What is needed: With the string "handle" as the filter, copy each matching line from the records.

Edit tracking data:
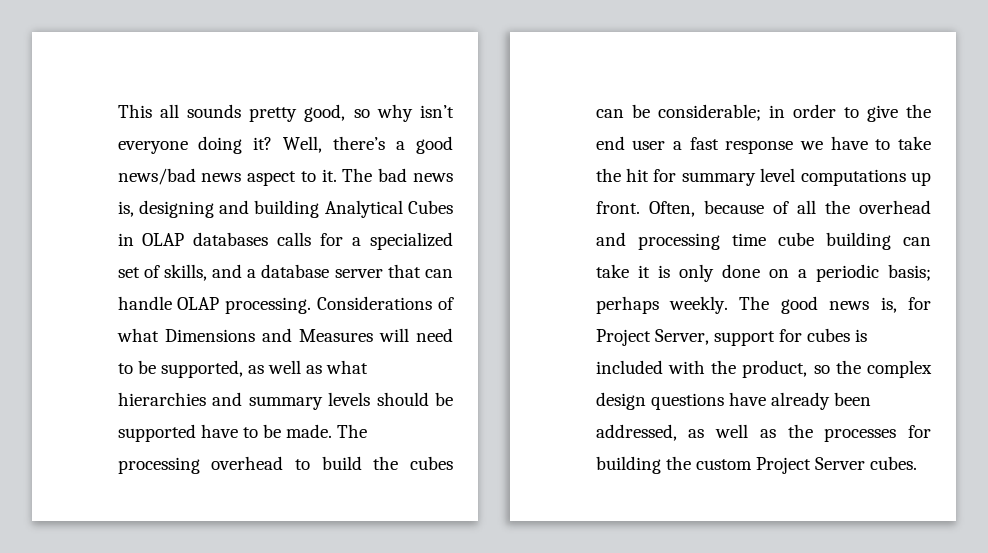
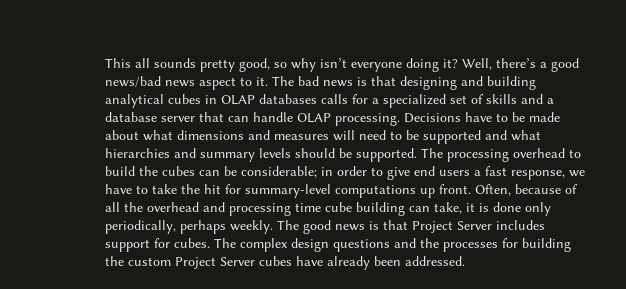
- The bad news is, designing and building Analytical Cubes in OLAP databases calls for a specialized set of skills, and a database server that can handle OLAP processing.
+ The bad news is that designing and building analytical cubes in OLAP databases calls for a specialized set of skills and a database server that can handle OLAP processing.
- Considerations of what Dimensions and Measures will need to be supported, as well as what hierarchies and summary levels should be supported have to be made.
+ Decisions have to be made about what dimensions and measures will need to be supported and what hierarchies and summary levels should be supported.
- The processing overhead to build the cubes can be considerable; in order to give the end user a fast response we have to take the hit for summary level computations up front.
+ The processing overhead to build the cubes can be considerable; in order to give end users a fast response, we have to take the hit for summary-level computations up front.
- Often, because of all the overhead and processing time cube building can take it is only done on a periodic basis; perhaps weekly.
+ Often, because of all the overhead and processing time cube building can take, it is done only periodically, perhaps weekly.
- The good news is, for Project Server, support for cubes is included with the product, so the complex design questions have already been addressed, as well as the processes for building the custom Project Server cubes.
+ The good news is that Project Server includes support for cubes. The complex design questions and the processes for building the custom Project Server cubes have already been addressed.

Task answer:
- The bad news is, designing and building Analytical Cubes in OLAP databases calls for a specialized set of skills, and a database server that can handle OLAP processing.
+ The bad news is that designing and building analytical cubes in OLAP databases calls for a specialized set of skills and a database server that can handle OLAP processing.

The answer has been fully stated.